🤖 AI Summary
This work addresses the insufficient syntactic sensitivity of text-to-speech (TTS) systems in prosodic phrase boundary prediction—particularly for syntactically ambiguous constructions such as garden-path sentences—where models over-rely on punctuation and neglect latent syntactic cues. To rigorously assess TTS models’ syntactic awareness, we introduce a psycholinguistic evaluation paradigm. We propose a punctuation-agnostic fine-tuning strategy that compels models to infer implicit syntactic structure.

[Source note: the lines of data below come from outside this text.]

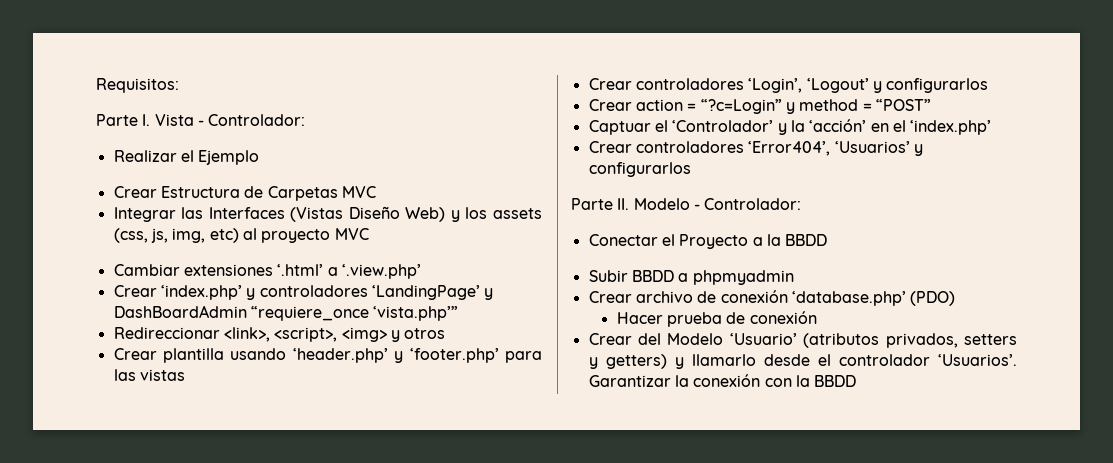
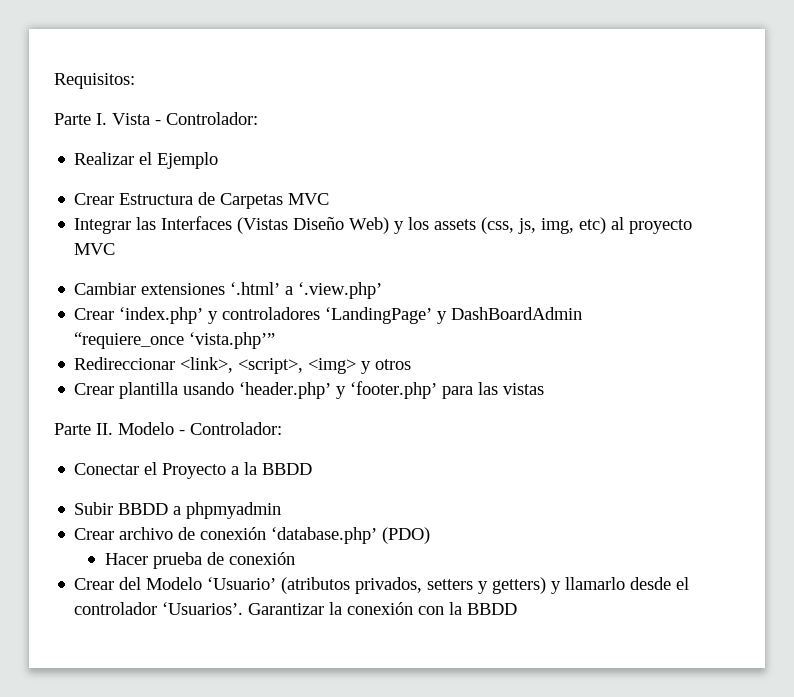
- Crear controladores ‘Login’, ‘Logout’ y configurarlos
- Crear action = “?c=Login” y method = “POST”
- Captuar el ‘Controlador’ y la ‘acción’ en el ‘index.php’
- Crear controladores ‘Error404’, ‘Usuarios’ y configurarlos

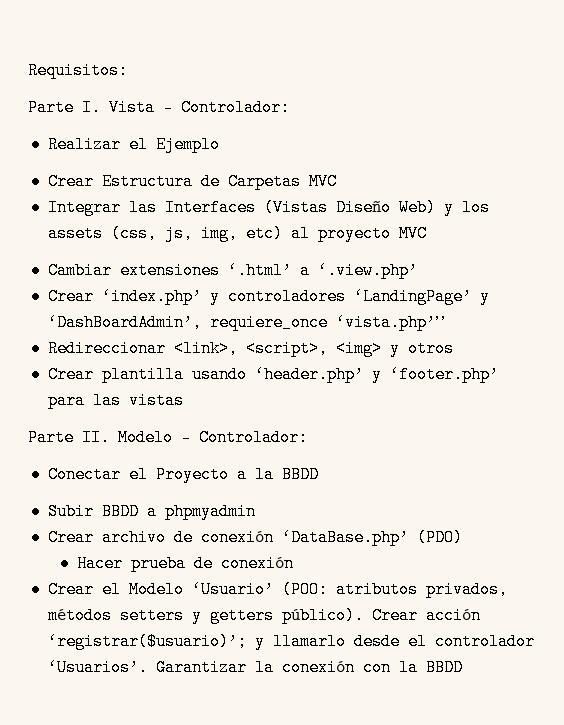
- Crear ‘index.php’ y controladores ‘LandingPage’ y DashBoardAdmin “requiere_once ‘vista.php’”
+ Crear ‘index.php’ y controladores ‘LandingPage’ y ‘DashBoardAdmin’, requiere_once ‘vista.php’”
- Crear archivo de conexión ‘database.php’ (PDO)
+ Crear archivo de conexión ‘DataBase.php’ (PDO)
- Crear del Modelo ‘Usuario’ (atributos privados, setters y getters) y llamarlo desde el controlador ‘Usuarios’.
+ Crear el Modelo ‘Usuario’ (POO: atributos privados, métodos setters y getters público). Crear acción ‘registrar($usuario)’; y llamarlo desde el controlador ‘Usuarios’.

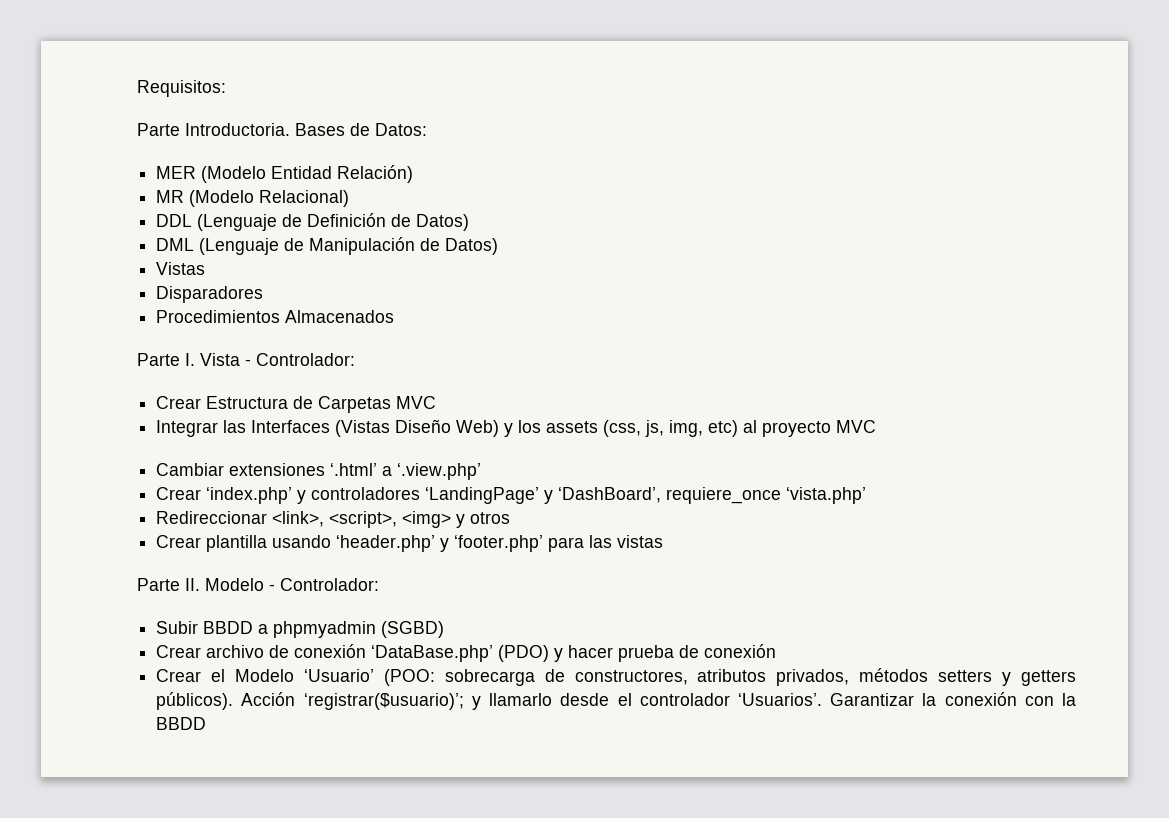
+ Parte Introductoria. Bases de Datos:
+ MER (Modelo Entidad Relación)
+ MR (Modelo Relacional)
+ DDL (Lenguaje de Definición de Datos)
+ DML (Lenguaje de Manipulación de Datos)
+ Vistas
+ Disparadores
+ Procedimientos Almacenados
- Realizar el Ejemplo
- Crear ‘index.php’ y controladores ‘LandingPage’ y ‘DashBoardAdmin’, requiere_once ‘vista.php’”
+ Crear ‘index.php’ y controladores ‘LandingPage’ y ‘DashBoard’, requiere_once ‘vista.php’
- Conectar el Proyecto a la BBDD
- Subir BBDD a phpmyadmin
+ Subir BBDD a phpmyadmin (SGBD)
- Crear archivo de conexión ‘DataBase.php’ (PDO)
- Hacer prueba de conexión
+ Crear archivo de conexión ‘DataBase.php’ (PDO) y hacer prueba de conexión
- Crear el Modelo ‘Usuario’ (POO: atributos privados, métodos setters y getters público). Crear acción ‘registrar($usuario)’; y llamarlo desde el controlador ‘Usuarios’.
+ Crear el Modelo ‘Usuario’ (POO: sobrecarga de constructores, atributos privados, métodos setters y getters públicos). Acción ‘registrar($usuario)’; y llamarlo desde el controlador ‘Usuarios’.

Our methodology integrates controlled fine-tuning of pretrained TTS models, construction of a syntactically annotated prosodic boundary dataset, development of a human-validated prosody labeling protocol, and design of a contrastive ambiguity analysis framework. Results demonstrate significantly improved syntactic consistency in prosodic boundary placement for complex sentences: fine-tuned models better reflect constituent-level syntactic structure and markedly reduce punctuation dependency. This work provides both a novel methodological framework and empirical evidence for enhancing TTS naturalness and alignment with linguistic structure.
📝 Abstract
We analyze the syntactic sensitivity of Text-to-Speech (TTS) systems using methods inspired by psycholinguistic research. Specifically, we focus on the generation of intonational phrase boundaries, which can often be predicted by identifying syntactic boundaries within a sentence. We find that TTS systems struggle to accurately generate intonational phrase boundaries in sentences where syntactic boundaries are ambiguous (e.g., garden path sentences or sentences with attachment ambiguity). In these cases, systems need superficial cues such as commas to place boundaries at the correct positions. In contrast, for sentences with simpler syntactic structures, we find that systems do incorporate syntactic cues beyond surface markers. Finally, we finetune models on sentences without commas at the syntactic boundary positions, encouraging them to focus on more subtle linguistic cues. Our findings indicate that this leads to more distinct intonation patterns that better reflect the underlying structure.